2. 8. E come è possibile, si dirà, che uno muoia ucciso dal buon odore? E' quello che si chiede l'Apostolo dicendo: E chi è capace di tanto? E' davvero misteriosa l'azione di Dio per cui il buon odore è vita per i buoni e morte per i cattivi. (C'è forse qui un senso troppo profondo perché io possa penetrarlo); tuttavia, nella misura che il Signore si degna ispirarmi, non posso negarvi quanto sono riuscito a scoprire come ciò avvenga. Ovunque si diffondeva la fama di Paolo apostolo che operava bene, viveva bene, predicava con la parola e confermava con l'esempio la giustizia, dottore mirabile, amministratore fedele. E alcuni lo amavano, mentre altri lo detestavano. Egli stesso nella lettera ai Filippesi parla di certuni che non lealmente, ma per invidia, annunciavano Cristo con l'intenzione - dice -di aggiungere dolore alle mie catene. Ma come reagisce? Quello che importa è che, per pretesto o con sincerità, Cristo venga annunziato (Ph 1,17-18). Lo annunziano quelli che mi amano, lo annunziano quelli che mi vogliono male: per gli uni il buon odore di Cristo è vita, per gli altri è morte. Ma tuttavia per la predicazione degli uni e degli altri il nome di Cristo viene annunziato, e il mondo si riempie di questo ottimo odore. Se tu hai amato chi agiva bene, nel buon odore hai trovato la vita; se invece ti sei messo contro chi agiva bene, col buon odore ti sei procurato la morte. Forse che tu, procurandoti la morte, hai fatto diventar cattivo il buon odore? No di certo. Non essere malevolo, e il buon odore non ti farà morire.

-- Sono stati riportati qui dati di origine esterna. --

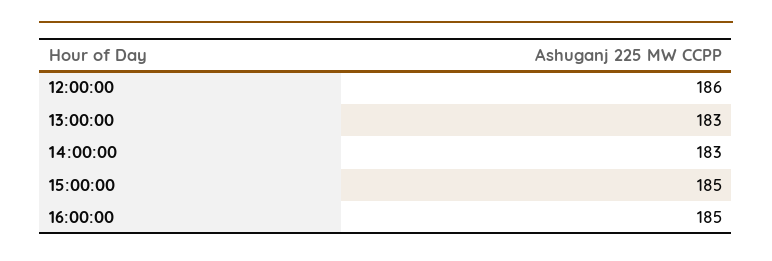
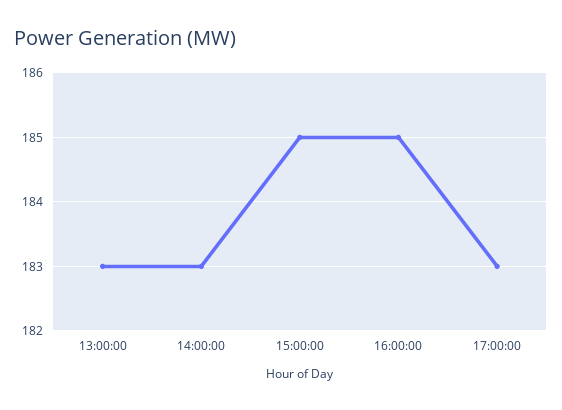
12:00:00: 186 -> none
17:00:00: none -> 183

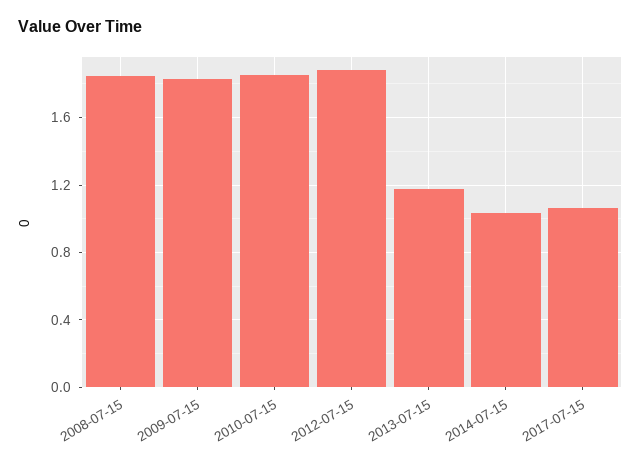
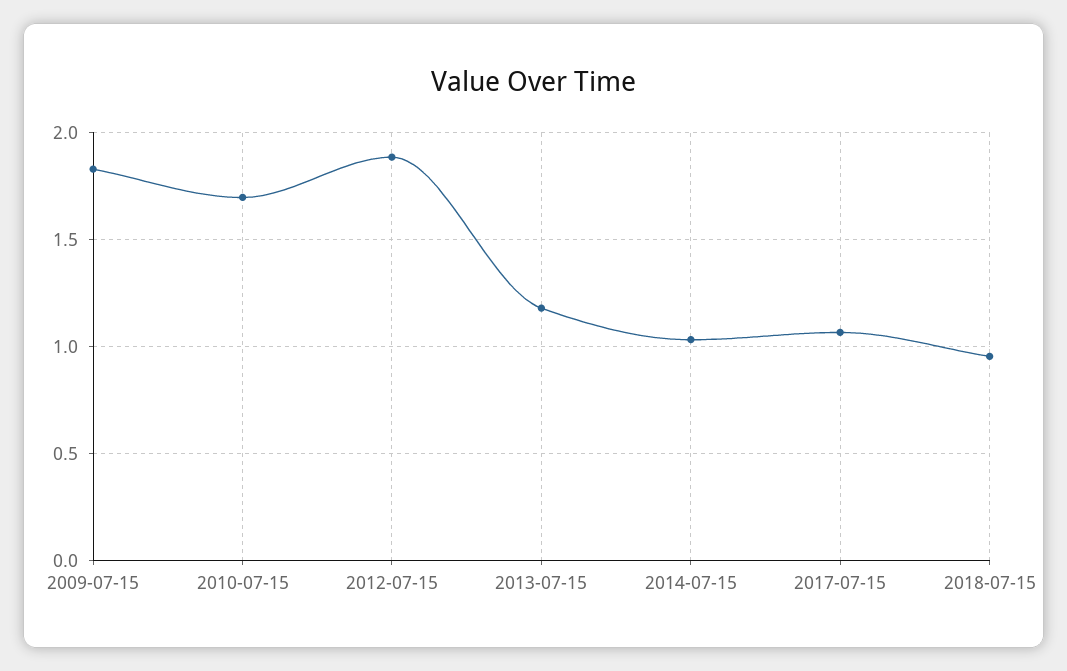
2008-07-15: 1.85 -> none
2010-07-15: 1.85 -> 1.7
2018-07-15: none -> 0.95

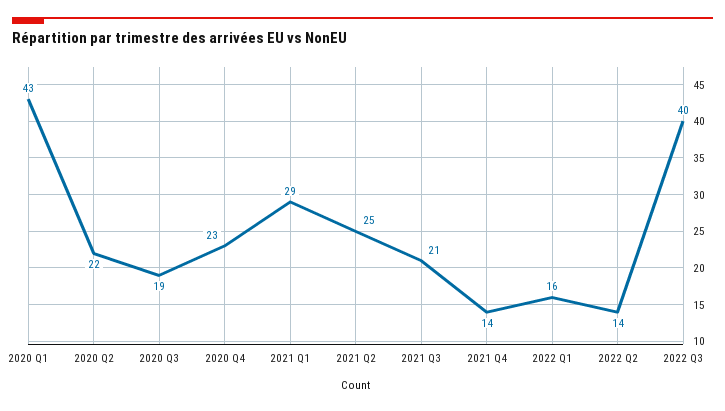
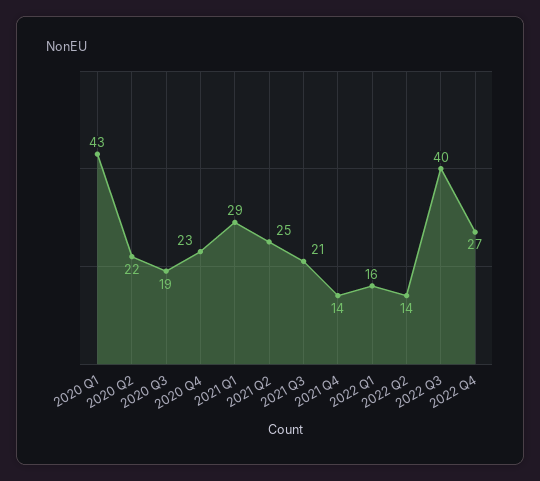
2022 Q4: none -> 27

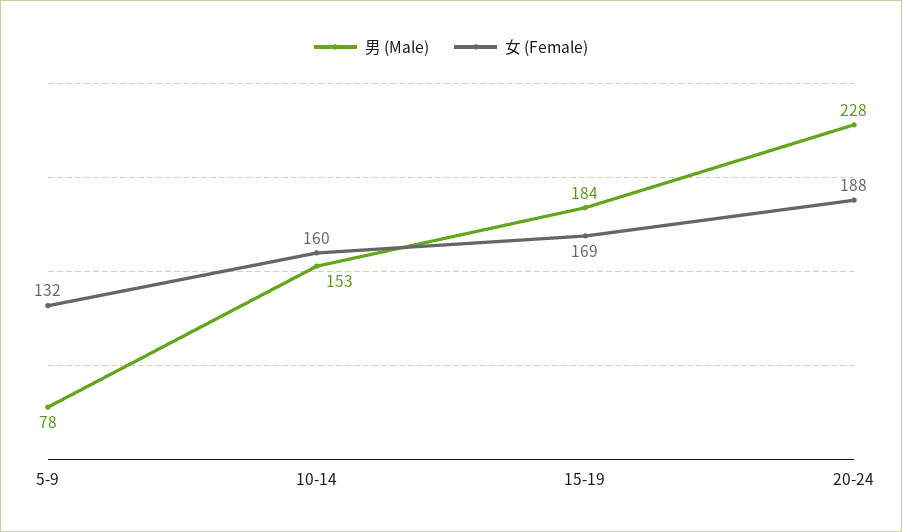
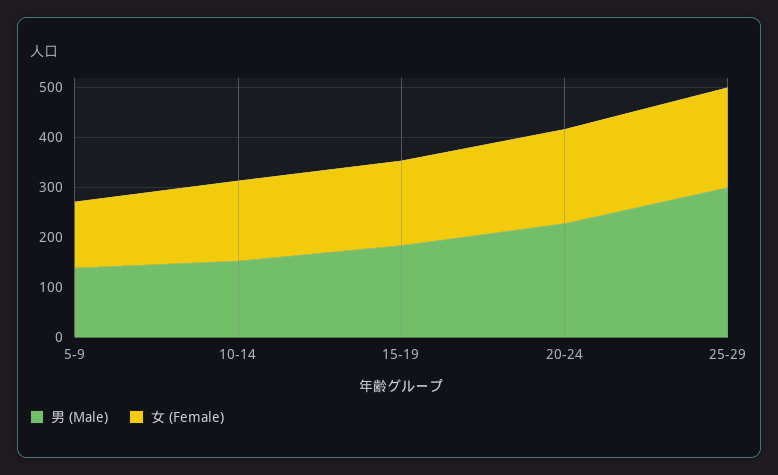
男 (Male), 5-9: 78 -> 140
男 (Male), 25-29: none -> 300
女 (Female), 25-29: none -> 200

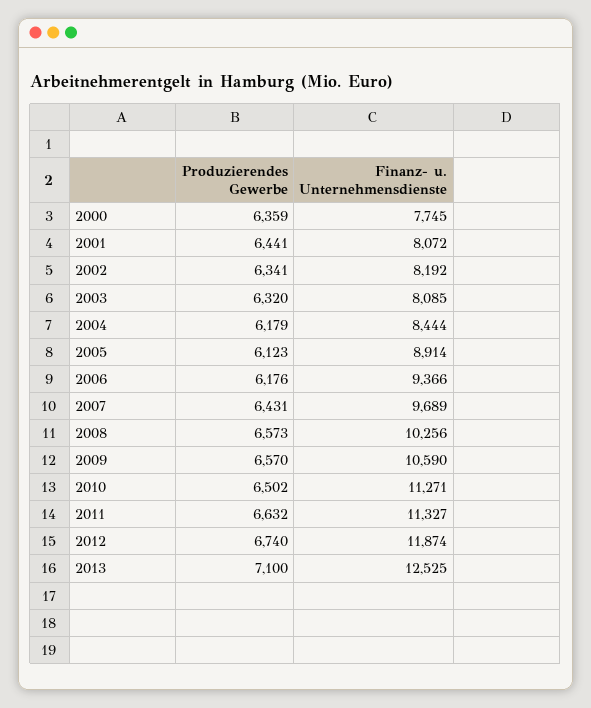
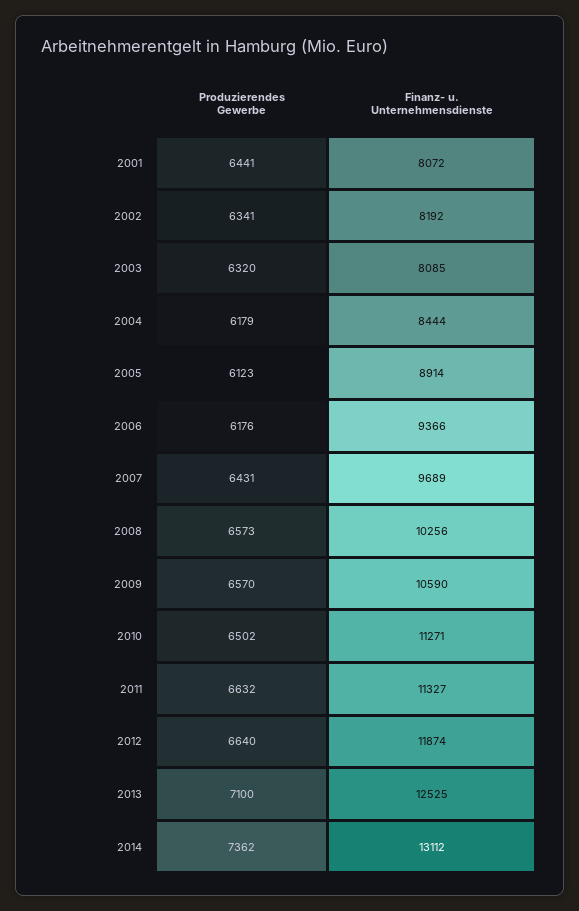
Produzierendes Gewerbe, 2000: 6359 -> none
Finanz- u. Unternehmensdienste, 2000: 7745 -> none
Produzierendes Gewerbe, 2012: 6740 -> 6640
Produzierendes Gewerbe, 2014: none -> 7362
Finanz- u. Unternehmensdienste, 2014: none -> 13112

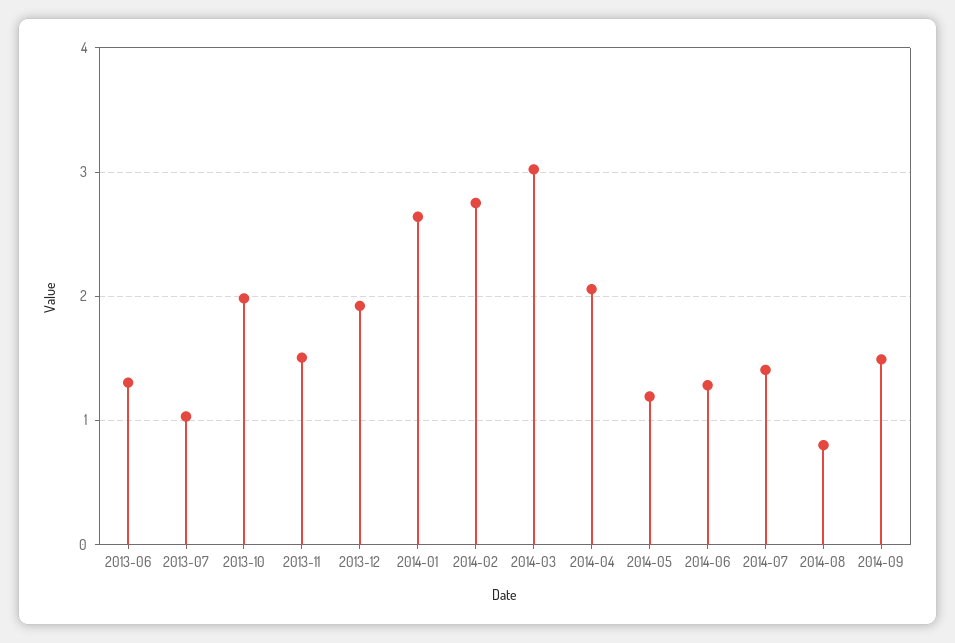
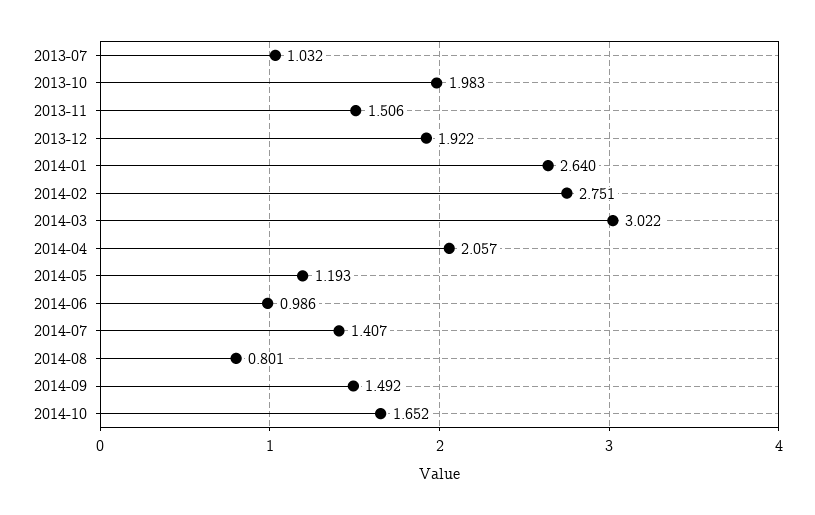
2013-06: 1.3 -> none
2014-06: 1.3 -> 0.986
2014-10: none -> 1.652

3. 9. Ascolta infine come anche in questo caso il buon odore sia stato per alcuni fonte di vita, per altri cagione di morte. Dopo che Maria con tanta devozione ebbe compiuto quell'atto di omaggio al Signore, subito uno dei discepoli, Giuda l'Iscariota, quello che stava per tradirlo, disse: Perché non s'è venduto questo unguento per trecento denari e non s'è dato ai poveri? (Jn 12,4-5). Guai a te, miserabile! Il buon odore ti ha ucciso. Il santo evangelista ci rivela per qual motivo egli parlo cosi. Se il Vangelo non ci avesse manifestato la vera intenzione di Giuda, anche noi avremmo creduto che egli fosse mosso da amore per i poveri. Invece non era cosi. E allora per quale motivo aveva parlato? Ascolta il testimone verace: Disse questo non perché gli importasse dei poveri, ma perché era ladro e, tenendo la borsa, portava ciò che vi si metteva dentro (Jn 12,6). Portava, o asportava? Per ufficio portava, ma rubando asportava.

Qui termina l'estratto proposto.